Robotics & Drone Competitions
Why Robotics and Drones Matter for Aerospace
Robotics competitions don't build aircraft — but they build the engineers who build aircraft. The mechanical design, programming, electrical systems, and project management skills from FIRST, VEX, and RoboCup transfer directly to every aerospace career.
Drone competitions add a flight dimension: aerodynamics, spatial awareness, UAS operations, and the fastest-growing segment of the aerospace industry.
Five competitions cover the full spectrum:
- FIRST Robotics (FRC) — industrial-scale robots, 6-week build, massive scholarship pipeline ($80M+)

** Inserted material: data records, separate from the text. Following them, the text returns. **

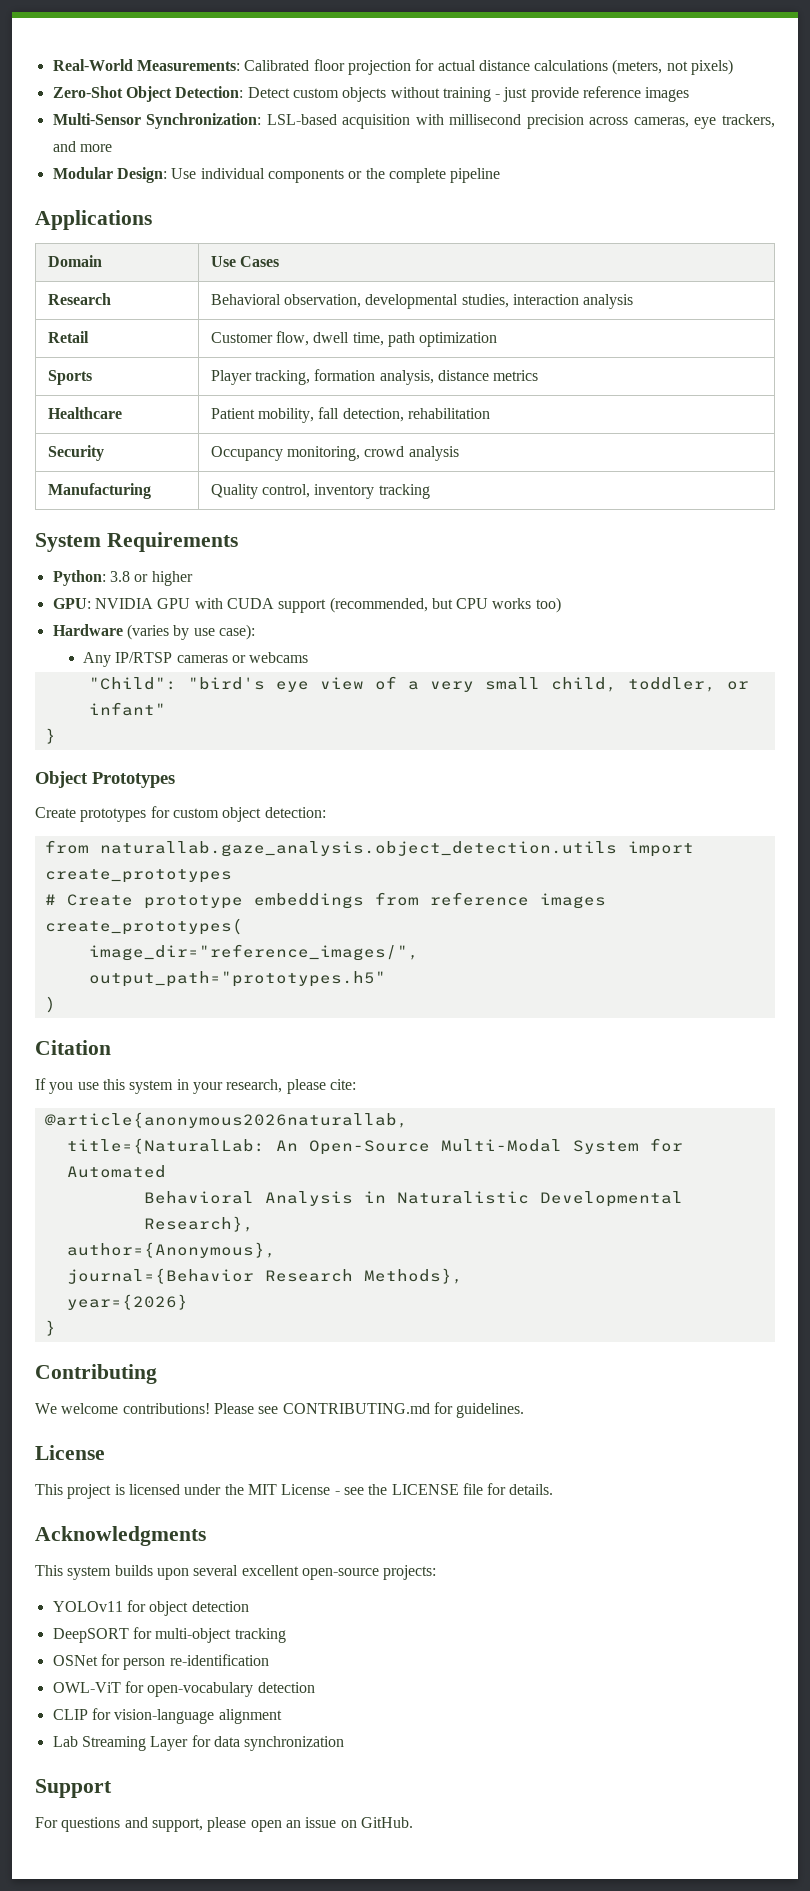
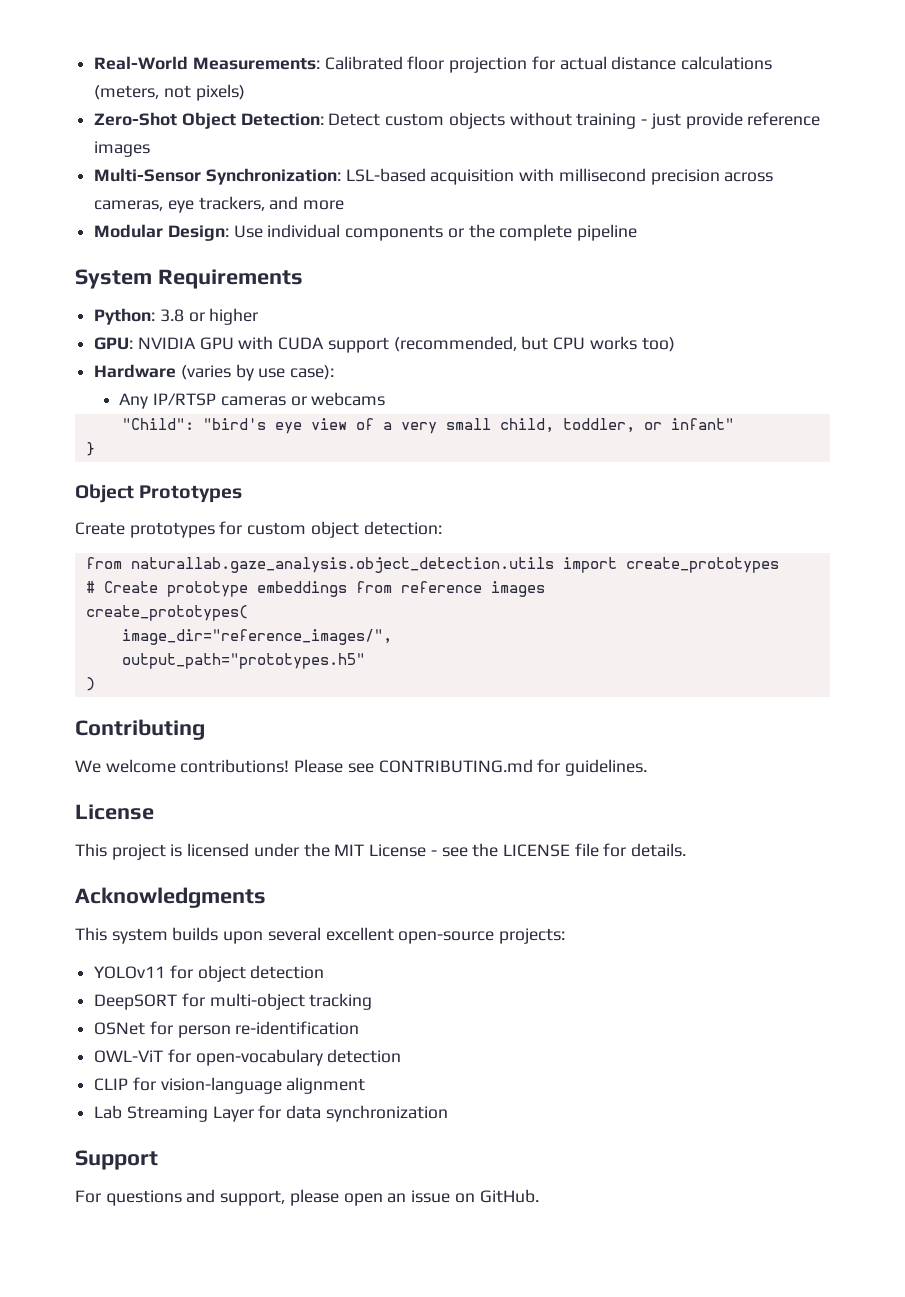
- Applications
- Domain | Use Cases
- Research | Behavioral observation, developmental studies, interaction analysis
- Retail | Customer flow, dwell time, path optimization
- Sports | Player tracking, formation analysis, distance metrics
- Healthcare | Patient mobility, fall detection, rehabilitation
- Security | Occupancy monitoring, crowd analysis
- Manufacturing | Quality control, inventory tracking
- Citation
- If you use this system in your research, please cite:
- @article{anonymous2026naturallab,
- title={NaturalLab: An Open-Source Multi-Modal System for Automated
- Behavioral Analysis in Naturalistic Developmental Research},
- author={Anonymous},
- journal={Behavior Research Methods},
- year={2026}
- }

- VEX Robotics — elementary through college, affordable, Guinness World Record for largest robotics competition
- RoboCup — fully autonomous robots, AI and computer vision, international competition
- DRL Simulator — free virtual drone racing, zero barrier to entry
- MultiGP STEM Alliance — build and race real FPV drones, six team roles mirroring aerospace programs
Competition Directory
| Competition | Who | Cost | Key Feature | Standout Detail |
|---|---|---|---|---|
| FIRST Robotics (FRC) | High school (grades 9–12) | $6K+ registration + $10K–$50K total | 125-lb industrial robots; 6-week build season; professional engineer mentors | $80M+ in scholarships; alumni 2x more likely to major in engineering |
| VEX Robotics | Elementary through college | ~$500–$1,500 kit + $150 registration | Three tiers (IQ → V5 → VEX U); autonomous programming required | Guinness World Record largest robotics competition; 60+ countries |
| RoboCup | Under 19 (Junior) and college | Free virtual; ~$200–$500 hardware | 100% autonomous — zero human control during matches | Skills map directly to UAV, satellite, and planetary rover development |
| DRL Simulator | High school (grades 9–12) | Free | Virtual drone racing; no hardware needed | Zero barrier to entry — just a computer and the free download |
| MultiGP STEM Alliance | 6th grade through college | ~$200–$500 drone + ~$100–$300 goggles | Six team roles: pilot, engineer, PM, marketing, media, data analyst | Mirrors real aerospace program structure; monthly virtual races |
How to Choose
Decision Matrix
| If You Want… | Best Fit | Why |
|---|---|---|
| Biggest scholarship access | FIRST Robotics | $80M+ annually from universities and aerospace companies |
| Start in elementary/middle school | VEX IQ | Snap-together, no tools, visual programming |
| Lowest cost | DRL Simulator (free) or VEX IQ (~$500) | DRL needs only a computer; VEX IQ is cheapest hardware |
| Autonomous systems / AI | RoboCup | Zero human control — pure autonomous decision-making |
| Drone industry career | MultiGP STEM Alliance | Build real drones, six professional team roles |
| Largest team experience | FIRST Robotics | 15–30+ students with industry mentors |
| Continue through college | VEX U or RoboCup | Both offer university-level competition |
FIRST vs. VEX
Both are excellent. The choice usually comes down to what's available at your school:
- FIRST — larger robots, bigger teams, more expensive, stronger industry mentor connections, massive scholarship pipeline
- VEX — more affordable, smaller teams, starts younger, available in more schools, year-round competition
If your school has FIRST, join FIRST. If your school has VEX, join VEX. If neither exists, VEX is easier and cheaper to start from scratch.
The drone pathway: Start with DRL Simulator (free) to learn if you enjoy drone piloting. If yes, move to MultiGP STEM Alliance to build and race real drones. Then study for the FAA Part 107 certificate ($175) to unlock commercial drone operations.